▶ [What is required] For the data below, work out how many lines include the string "font" and report only the number.

▶ [Exercise data]
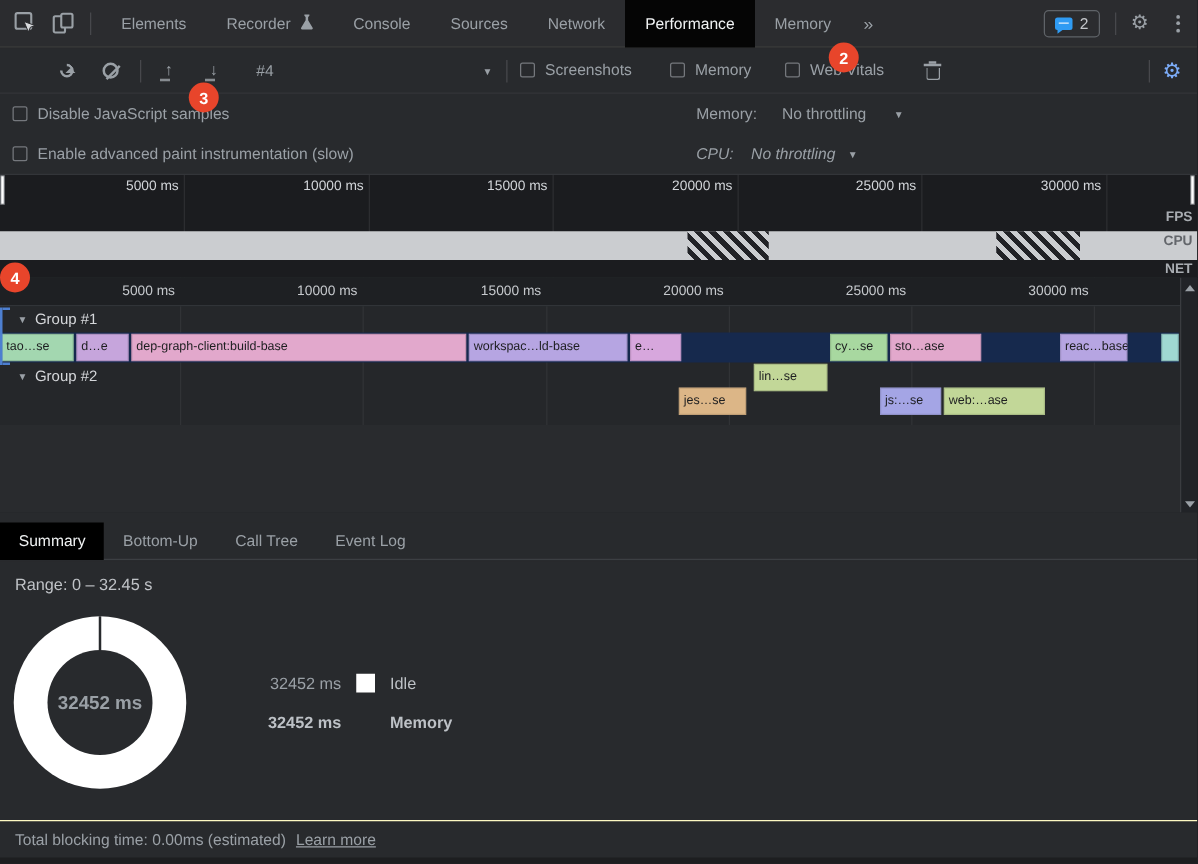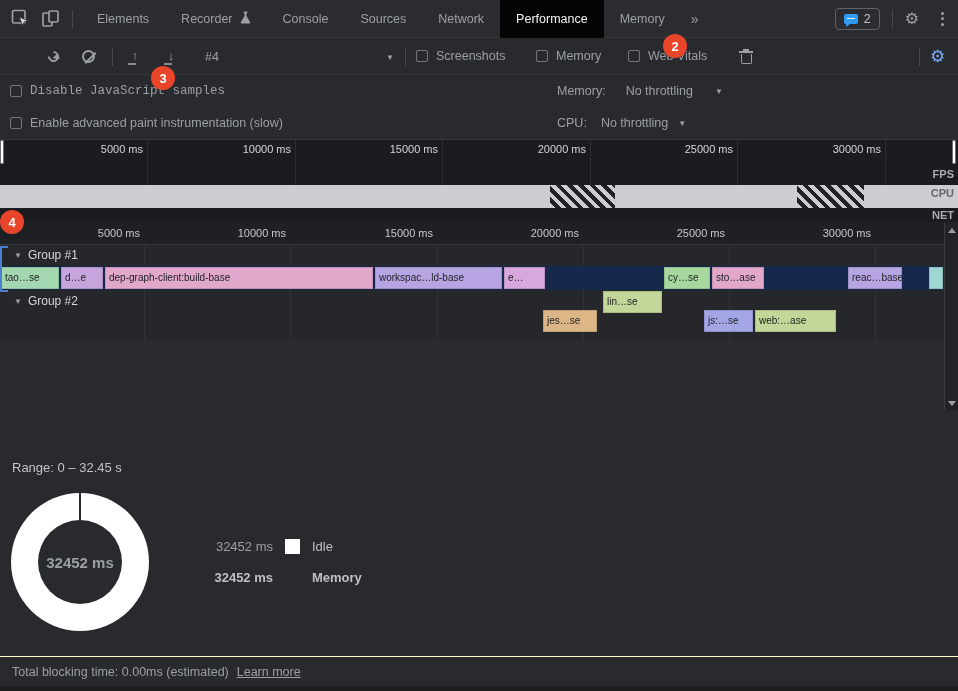--- a/index.html
+++ b/index.html
@@ -205,7 +205,7 @@
 
   <div id="settings">
     <div id="settings-rows">
-        <div class="set-row" style="top: 8px; font-family: Liberation Mono, monospace;">
+        <div class="set-row" style="top: 8px;">
           <span class="chk"></span>
           <span>Disable JavaScript samples</span>
         </div>

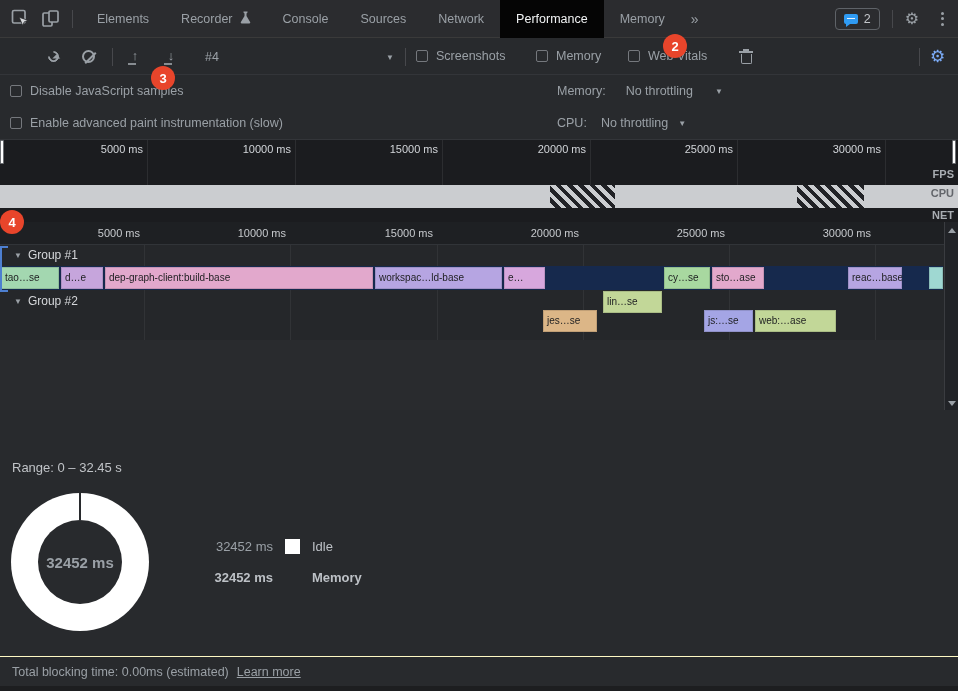--- a/index.html
+++ b/index.html
@@ -219,7 +219,7 @@
       <span style="margin-left:20px;">No throttling</span>
       <span class="caret" style="margin-left:22px;">▼</span>
     </div>
-    <div class="sel-row" style="left:557px;top:40px;">
+    <div class="sel-row" style="left:557px;top:40px;font-style:italic;">
       <span>CPU:</span>
       <span style="margin-left:14px;">No throttling</span>
       <span class="caret" style="margin-left:10px;">▼</span>

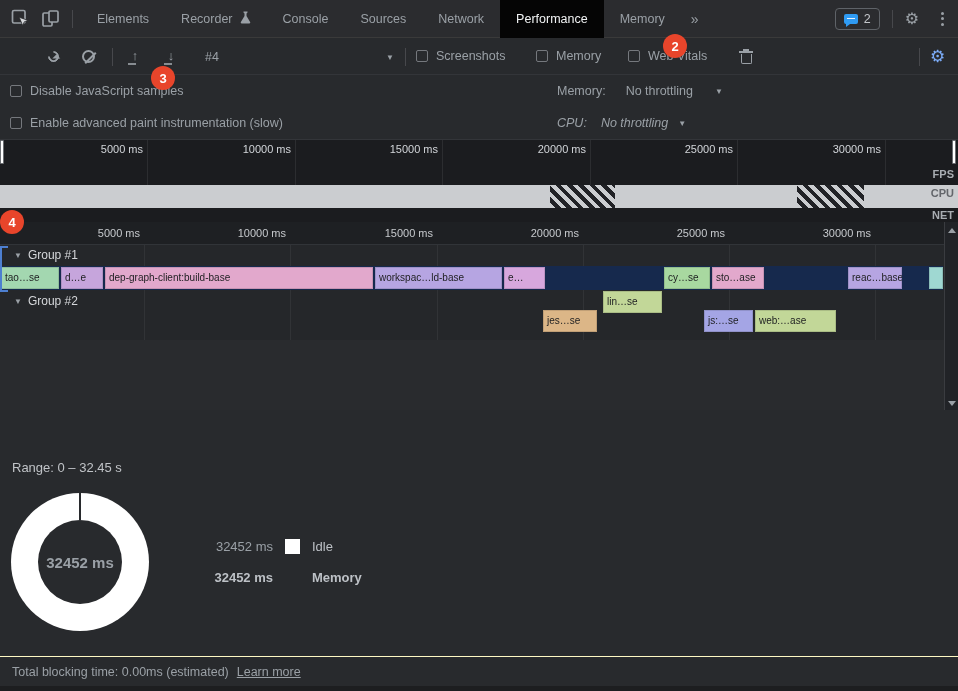--- a/index.html
+++ b/index.html
@@ -289,7 +289,7 @@
         <div class="bar" style="left: 504px; top: 45px; width: 41px; background: rgb(215, 167, 221);">e…</div>
         <div class="bar" style="left: 603px; top: 45px; width: 59px; background: rgb(194, 215, 152); margin-top: 24px;">lin…se</div>
         <div class="bar" style="left: 664px; top: 45px; width: 46px; background: rgb(168, 216, 160);">cy…se</div>
-        <div class="bar" style="left: 712px; top: 45px; width: 52px; background: rgb(226, 168, 204);">sto…ase</div>
+        <div class="bar" style="left: 712px; top: 45px; width: 73px; background: rgb(226, 168, 204);">sto…ase</div>
         <div class="bar" style="left: 848px; top: 45px; width: 54px; background: rgb(182, 165, 226);">reac…base</div>
         <div class="bar" style="left: 929px; top: 45px; width: 14px; background: rgb(159, 216, 210);"></div>
         <div class="group-label" style="top: 72px;">

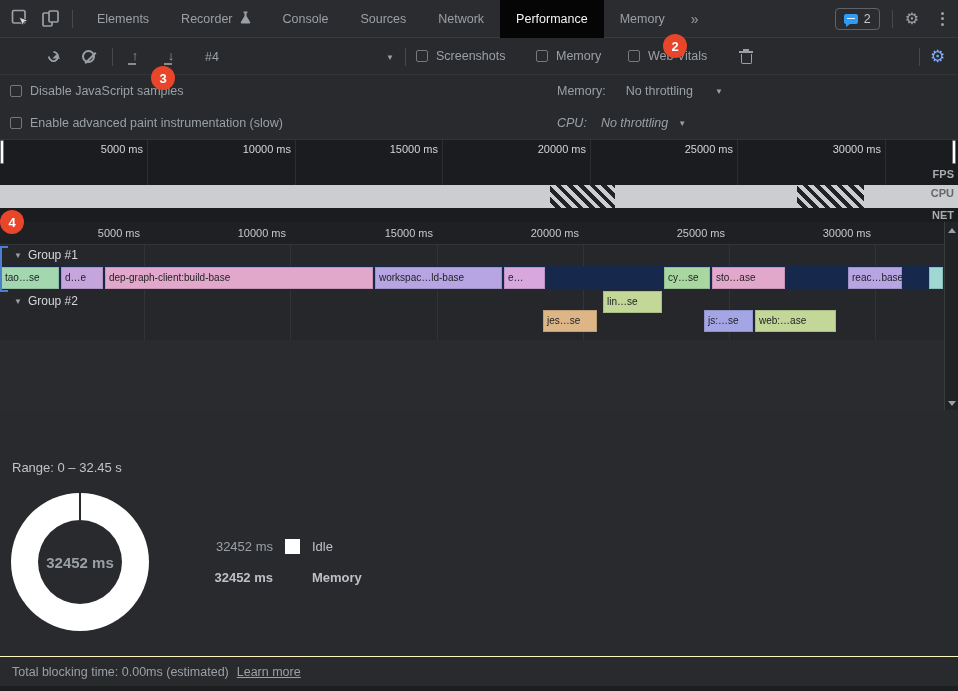--- a/index.html
+++ b/index.html
@@ -307,6 +307,12 @@
     </div>
   </div>
 
+  <div id="bottom-tabs">
+      <div class="btab active">Summary</div>
+      <div class="btab">Bottom-Up</div>
+      <div class="btab">Call Tree</div>
+      <div class="btab">Event Log</div>
+    </div>
 
   <div id="summary">
     <div id="range-label">Range: 0 – 32.45 s</div>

▶ [Solution to this problem] 2